Gülümseyerek kafamı salladım. "Evet, çok isterim."  Ulaşın dudakları kıvrılırken elimdeki salatalıkları ona uzattım. "İster misin." Sessiz kalıp elimden bir tane salatalık alırken dişlerinin arasına götürdü. "Gece?" Gözlerimi kapatan sweat'in şapkasının altından ona baktım. "Şapkayı biraz geri çeksene gözlerini göremiyorum."

Ben, Ulaş, salatalık.
Ve romantik bir ortam.

Usulca kafamı salladım. Elimin tersiyle şapkayı iterken Ulaşın gözleri bir yere odaklandı. Kaşlarını çatarak bir şeyi anlamaya çalışırken sandalyeden ayağı kalktı. "Burada bekle." Mutfak kapısından çıktığı anda evde bir çığlık yankılandı. Ardından Ulaştan çıkan minik bir küfür ve merdivenlerden gelen ayak sesleri. Kaşlarım çatılırken istemsizce gerildim. "Benim sucuklu yumurtam, korkma."

Ulaş tekrardan mutfağa girince arkasından Mert girdi. Çok geçmeden de İrem geldi.

"Ne diye kapının arkasında gizleniyorsun?"

Mert Ulaşın sorusunu yanıtsız bıraktı. "Bu saatte mutfakta ne yapıyorsunuz lolipopum?"

İrem elini göğsünün ortasına koyarak aldığı derin nefesi geri verdi. "Hırsız sandık be."

Gözlerim sırayla üçünün gözlerine temas ederken en son Ulaşın gözlerine kuruldu. Bu evde tek bir hırsız vardı. O da kalbimi çalan Ulaş'ın ta kendisiydi. "Kendi evimde de hırsız damgası yedim ya. Ölsem de gam yemem."

İrem yanıma geldi. "Mert çığlık atınca ödüm biryerlerime karıştı." Dudaklarım kıvrılırken "Bir de bana sor.
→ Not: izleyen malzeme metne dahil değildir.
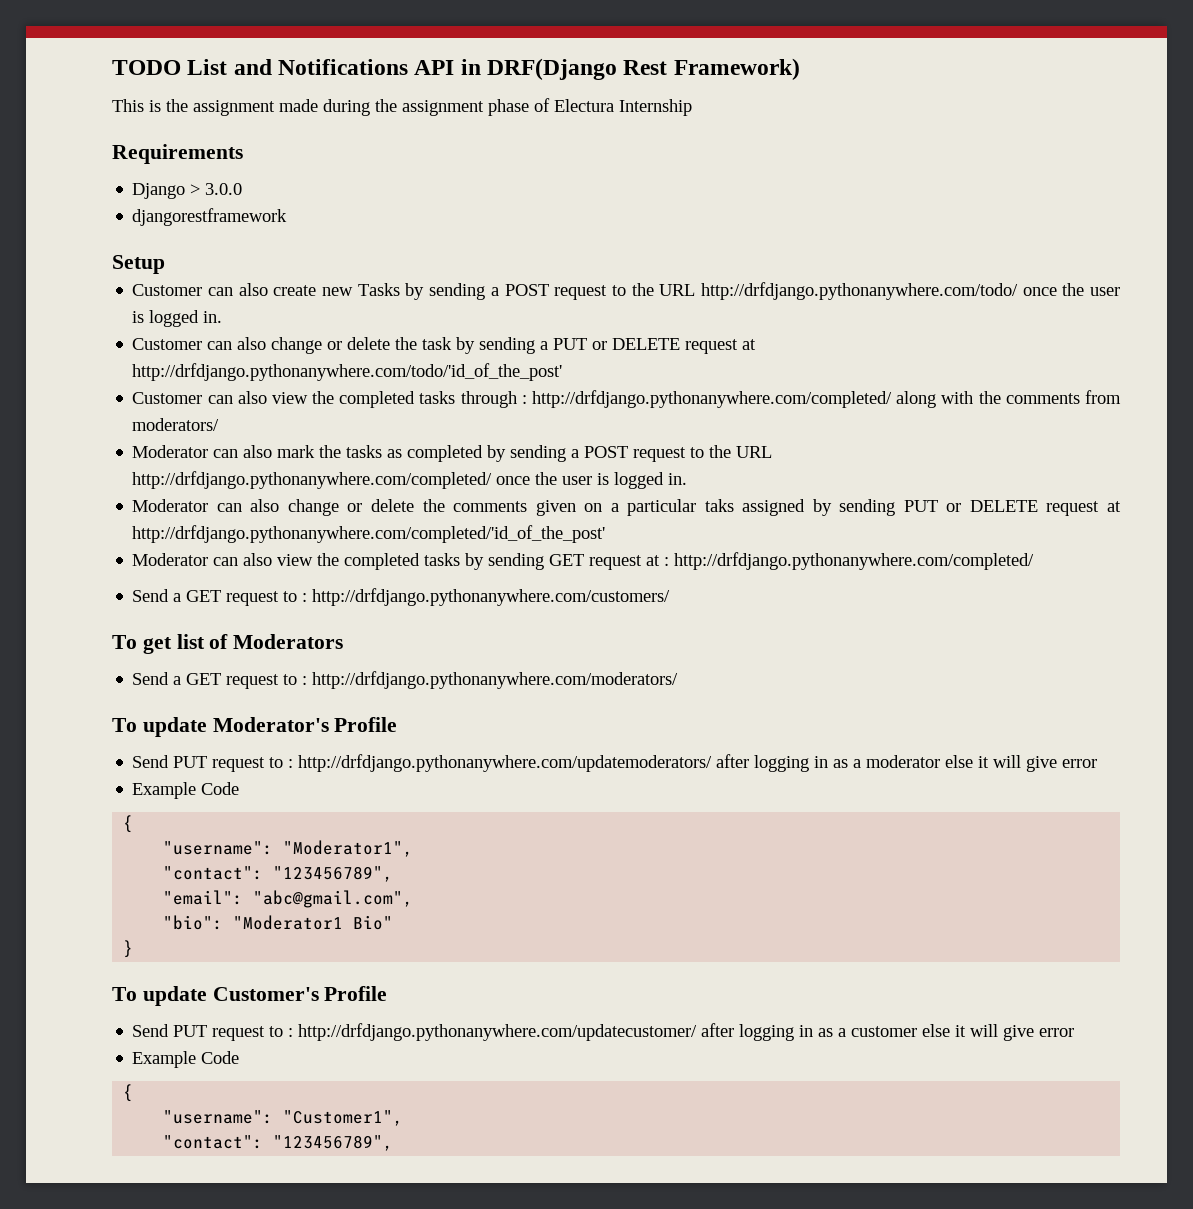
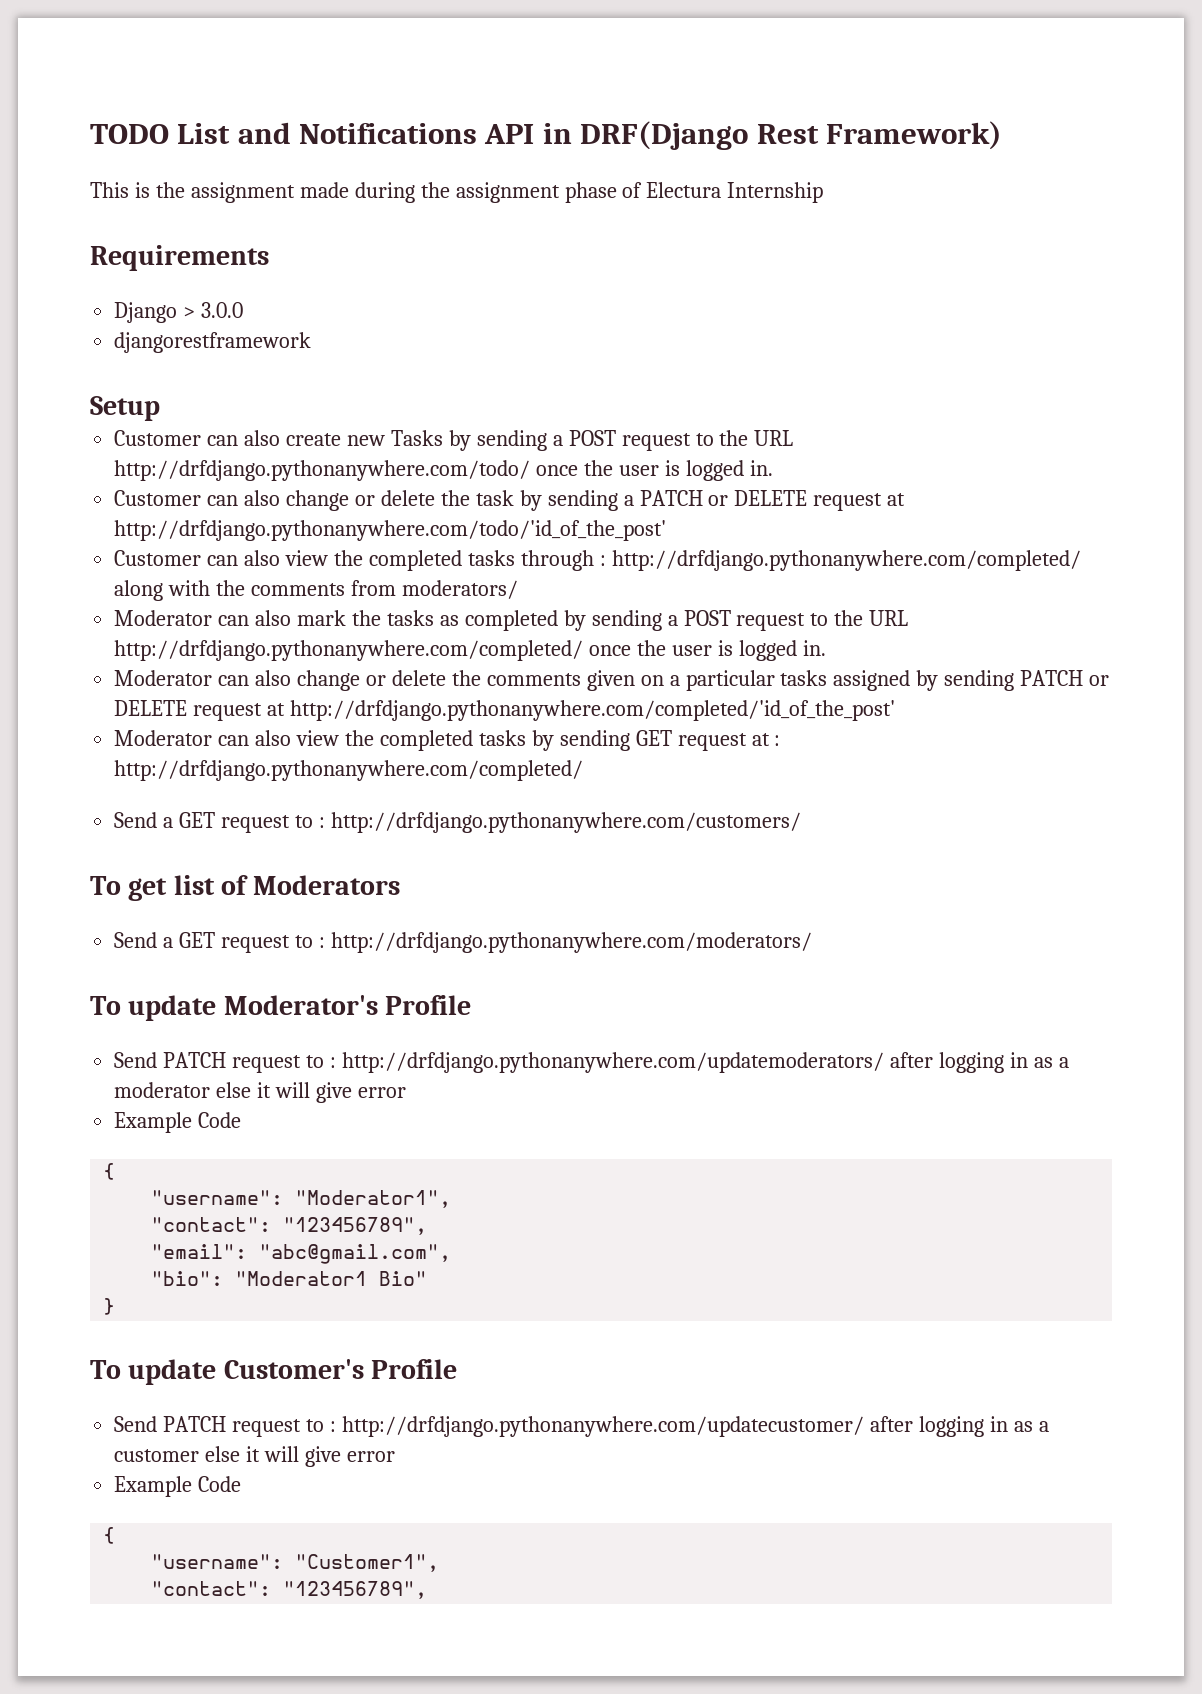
[553,338,588,350] PUT -> [639,490,703,506] PATCH
[704,499,734,512] taks -> [780,670,828,686] tasks
[903,500,938,512] PUT -> [1020,670,1084,686] PATCH
[173,756,208,768] PUT -> [163,1052,227,1068] PATCH
[173,1025,208,1037] PUT -> [163,1416,227,1432] PATCH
Soğuk terler akıttım iki dakikada." dedim. İreme elimdeki salatalıkları ikram ederken ikisini de alarak Merte uzattı. Mert birini ağzına atarken söylendi. "Salatalık yemek için mi indiniz buraya?" Ulaş gözlerini gözlerime değdirdi. "Evet." Ardından arkasında bulunan bardağa su doldurarak bana uzattı. "Teşekkür ederim."

İrem ve Mertin imalı bakışları karşısında gözlerimi kaçırdım. "Bakıyorum da iyi anlaştınız. ha?" Ben sessiz kalırken Ulaş konuştu. "Belki" İrem konuştu bu sefer. "Belkisi falan yok hiç. Görünen köy kılavuz istemez. Neysee." dedi son kelimeyi uzatarak. "Mert sen de bana su versene." Sesinde kıskançlık dışında alay bulunuyordu. Ulaş göz devirip mutfaktan çıkarken İrem kolumu cimcikledi. "Gitsene peşinden." Kolumu ovuşturarak Ulaşın peşinden gittim.

Merdivenleri çıkıp odaya geldiğimde Ulaş bana döndü. "Aynı odada kalmamız sorun olur mu?" Sorun olur muydu? Kafamı sağa sola salladım. "Hayır, benim için sorun yok fakat istersen ben aşağıda yatabilirim."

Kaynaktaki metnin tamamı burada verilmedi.